Nada de grave ainda tinha o outro joelho.

Conclusão fiz o resto do percurso quase num misto de corrida (pouca) e caminhada.

Regularmente ia consultando o relógio para saber quanto faltava quando me apercebi que o tal relógio tinha “morrido”, ou seja ficou sem bateria. Bom, já não sabia quantos quilómetros faltavam e muito menos quanto tempo levava. Tanto podia estar a correr à 5 horas como à 7 e não passava ninguém por mim e a perceção das coisas já não era a mesma.

As dores no joelho, essas eram cada vez mais fortes.

Normalmente corro um quilómetro de cada vez e depois mais outro e a seguir ainda outro.

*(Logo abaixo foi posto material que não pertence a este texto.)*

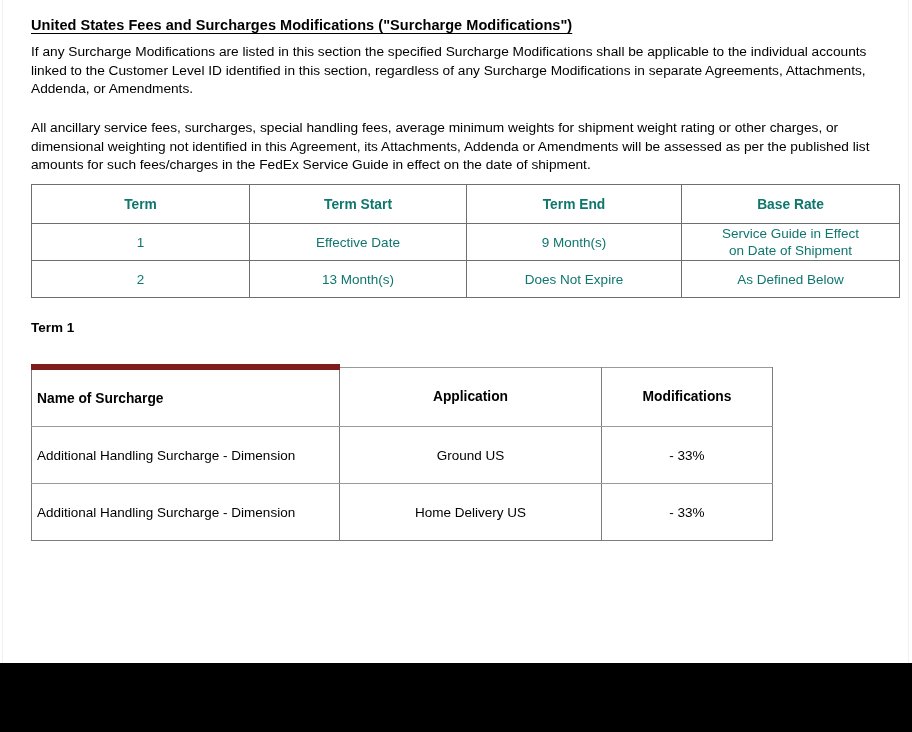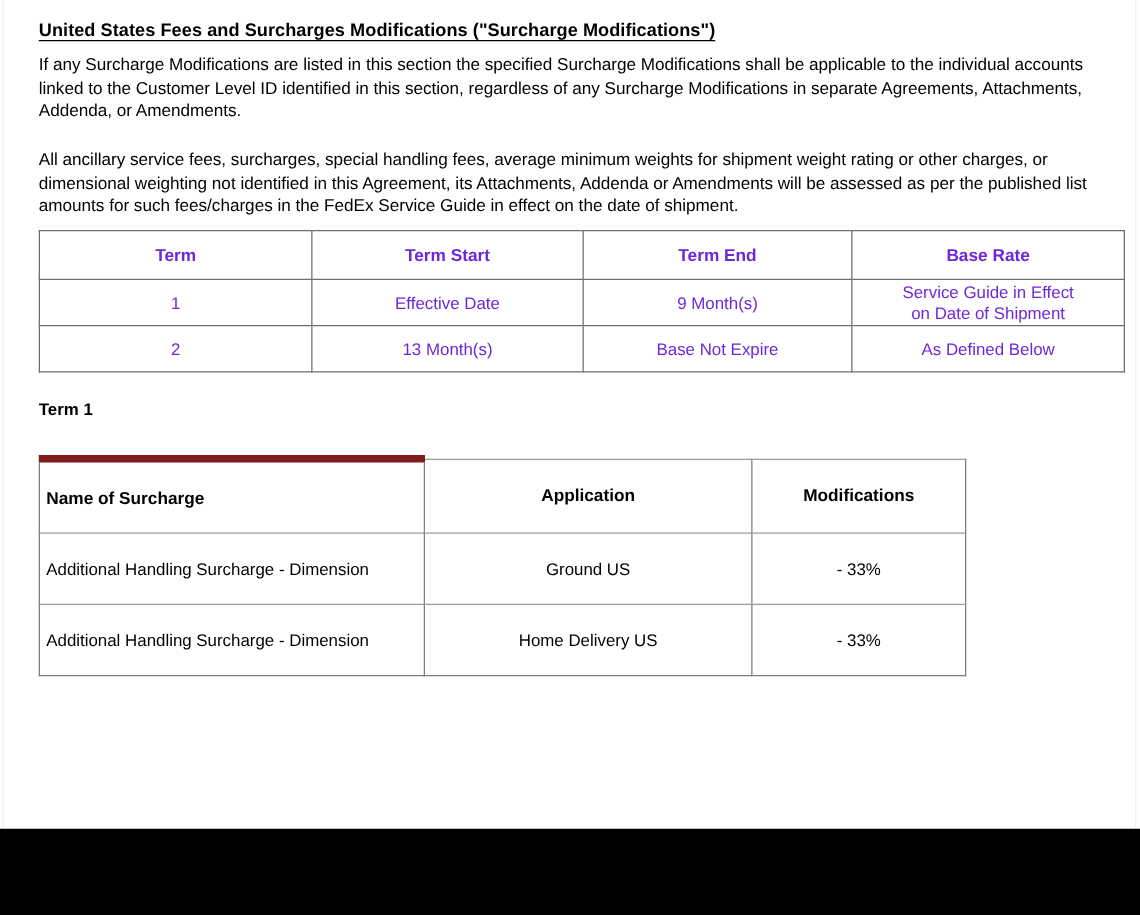--- a/index.html
+++ b/index.html
@@ -108,7 +108,7 @@
     text-align: center;
     vertical-align: middle;
     padding: 0;
-    color: #6d28d9;
+    color: #0f766e;
   }
   table.term-table th {
     font-weight: bold;

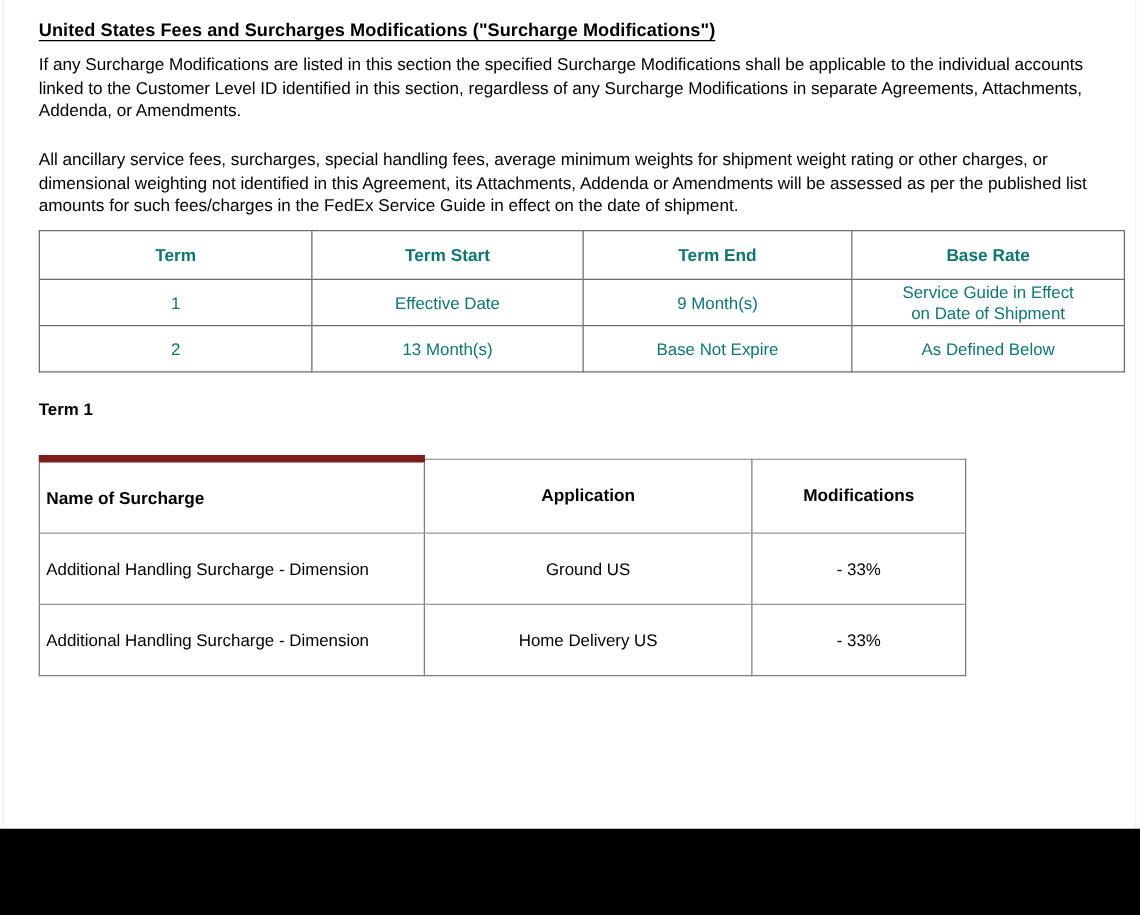--- a/index.html
+++ b/index.html
@@ -225,7 +225,7 @@
         <tr>
           <td>2</td>
           <td>13 Month(s)</td>
-          <td>Base Not Expire</td>
+          <td>Does Not Expire</td>
           <td>As Defined Below</td>
         </tr>
       </tbody>

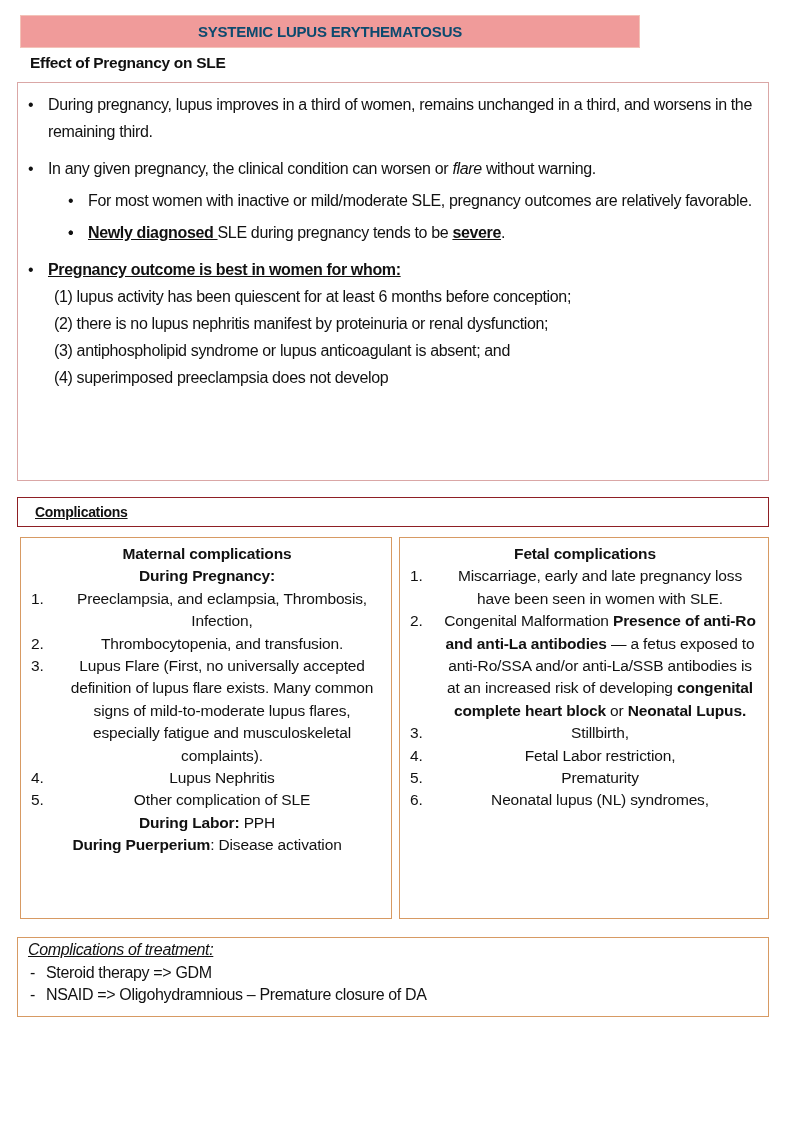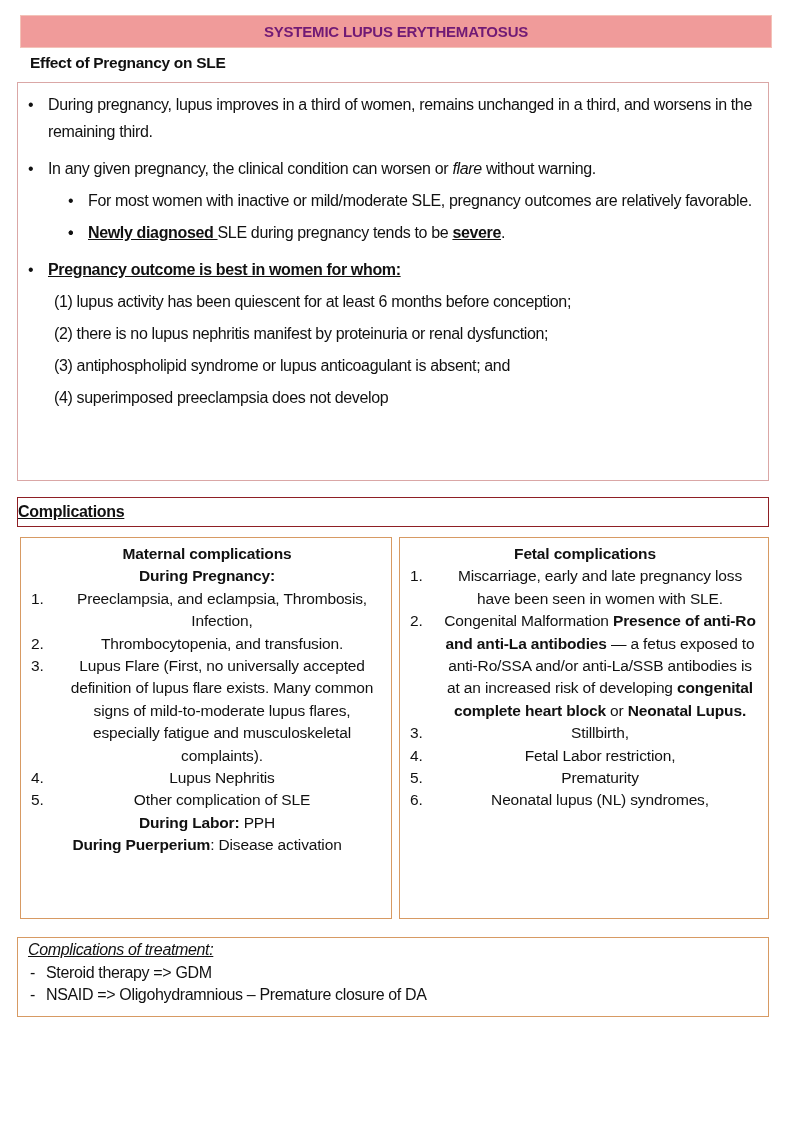--- a/index.html
+++ b/index.html
@@ -7,11 +7,11 @@
   body { position: relative; font-family: "Liberation Sans", sans-serif; color: #111; }
 
   .title-bar {
-    position: absolute; left: 20px; top: 15px; width: 752px; height: 33px;
+    position: absolute; left: 20px; top: 15px; width: 620px; height: 33px;
     background: #f09b9a; border: 1px solid #f3c2b8;
     display: flex; align-items: center; justify-content: center;
     font-family: "Liberation Sans", sans-serif; font-weight: bold; font-size: 15px;
-    letter-spacing: -0.2px; color: #701a75;
+    letter-spacing: -0.2px; color: #0c4a6e;
   }
   .section-heading {
     position: absolute; left: 30px; top: 54px;

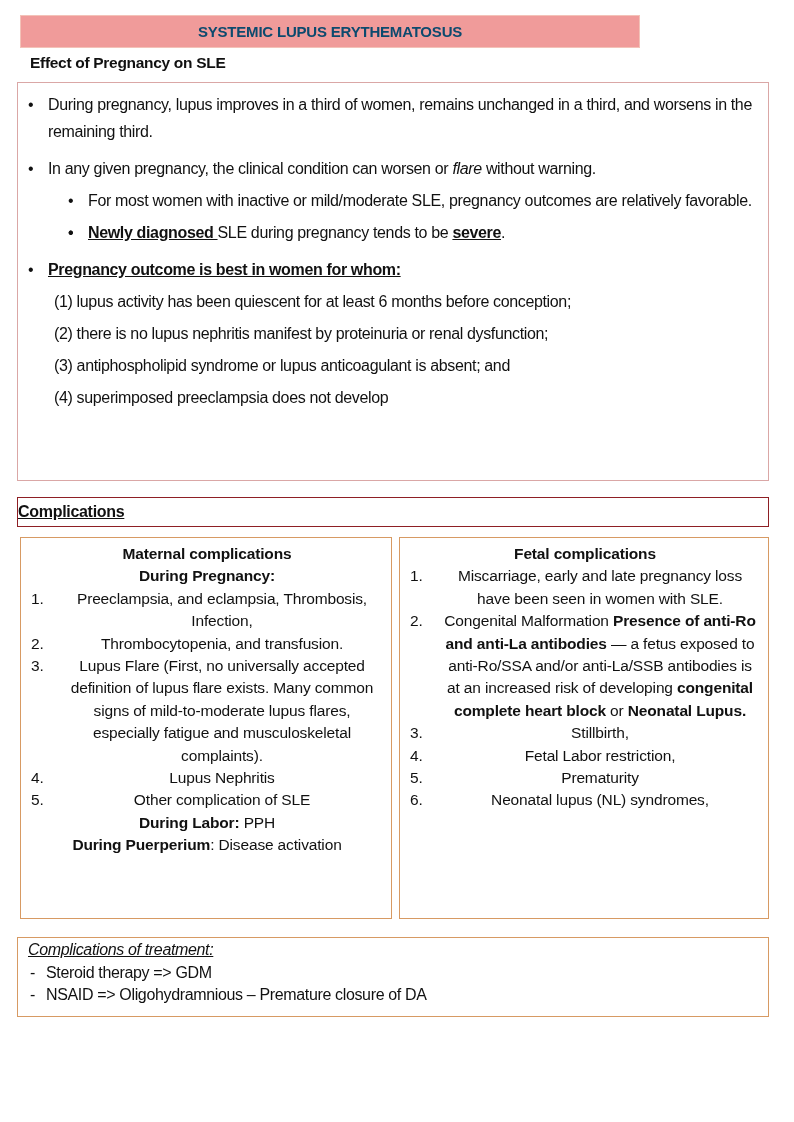--- a/index.html
+++ b/index.html
@@ -28,7 +28,7 @@
   .effect-box .b1 + .b1, .effect-box .b1-gap { margin-top: 10px; }
   .effect-box .sub { position: relative; padding-left: 60px; line-height: 27px; margin-top: 5px; }
   .effect-box .sub .bullet { left: 40px; }
-  .effect-box .num-item { padding-left: 26px; line-height: 27px; margin-top: 5px; }
+  .effect-box .num-item { padding-left: 26px; line-height: 27px; }
   .bu { font-weight: bold; text-decoration: underline; }
   .it { font-style: italic; }
 

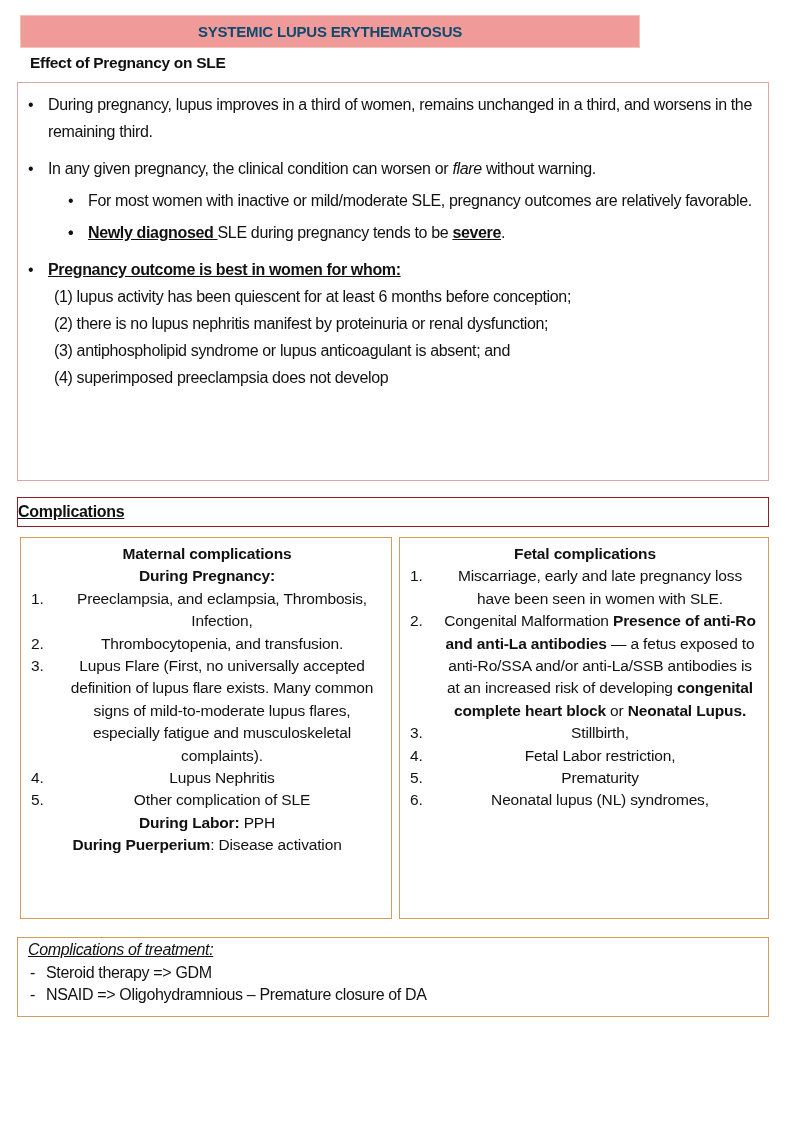--- a/index.html
+++ b/index.html
@@ -34,9 +34,9 @@
 
   .comp-header {
     position: absolute; left: 17px; top: 497px; width: 752px; height: 30px;
-    border: 1px solid #8e1f24; padding-left: 0;
+    border: 1px solid #8e1f24; padding-left: 17px;
     display: flex; align-items: center;
-    font-weight: bold; font-size: 16px; letter-spacing: -0.3px;
+    font-weight: bold; font-size: 14px; letter-spacing: -0.3px;
   }
   .comp-header span { text-decoration: underline; }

Acontece que estes quilómetros demoravam muito tempo a passar e a dor no joelho apertava. Passei a correr 100 metros de cada vez mas acho que acabei a correr, ou andar, um metro de cada vez.

Aos 32 quilómetros passei por um ponto de controlo, perguntei se era o último atleta pois já não passava ninguém por mim há muito tempo. Disseram que ainda vinham cerca de 20 atrás de mim. Neste ponto até podia desistir pois a meta era próxima mas também só faltam 8 quilómetros e já tinha feito mais de 30. OS PIORES 8 QUILÓMETROS.

Do lado esquerdo estava a serra e era tão alta que até tapava o sol. Pus-me a caminho.
A subida era simples, só a consegui fazer de gatas e agarrado ao mato. Não sei se a subi em 5 minutos ou em 5 horas.
Por fim cheguei ao topo e julgo que até toquei no sol tão dura foi a escalada. Valeu a pena chegar até aqui, pensei, deve ser a paisagem mais bonita da serra. Continuando.
Passámos por um trilho fantástico no alto da serra que ligava até ao topo da Fórnea e fomos presenciados por um público de quatro patas (vacas) bem no alto da serra.

Entretanto alguns dos 20 atletas passaram por mim.

De seguida veio a descida da Fórnea que foi feita literalmente de rabo. Perigosíssima, com uma inclinação na ordem dos 75º e com pedra solta. No final da descida estava uma estrada em terra plana. As dificuldades estavam a acabar, pensei.
Depois de atingir a planície encontrei um elemento da organização. Perguntei se eu era o último. Respondeu-me que estava  à espera do 310 que era o último participante.

Bom, não era eu mas era estranho pois atrás de mim não via ninguém.
Perguntei quantos quilómetros faltavam, ele respondeu – “Apenas quatro. Agora vira ai à direita e é sempre a subir.”

Mau, pensei. A subir outra vez, estes gajos são loucos.

Confesso que neste ponto utilizei um vocabulário menos próprio. Debitei palavras que nem eu próprio sabia que existiam.

Seja. Trepei outra vez, calhaus enormes pela serra acima. O joelho continuava em mau estado mas a caminhar não se notava. Fiz os últimos quilómetros a andar.

Sete ou oito horas depois da partida cheguei onde parti.

Provavelmente fui o último, pois não sei se o 310 chegou a aparecer, mas acabei. Era o que queria, e também só os primeiros 40 quilómetros é que foram difíceis.

Desta vez a mente foi superior ao corpo.

Parabéns a todos.

Até para o ano se o joelho me deixar.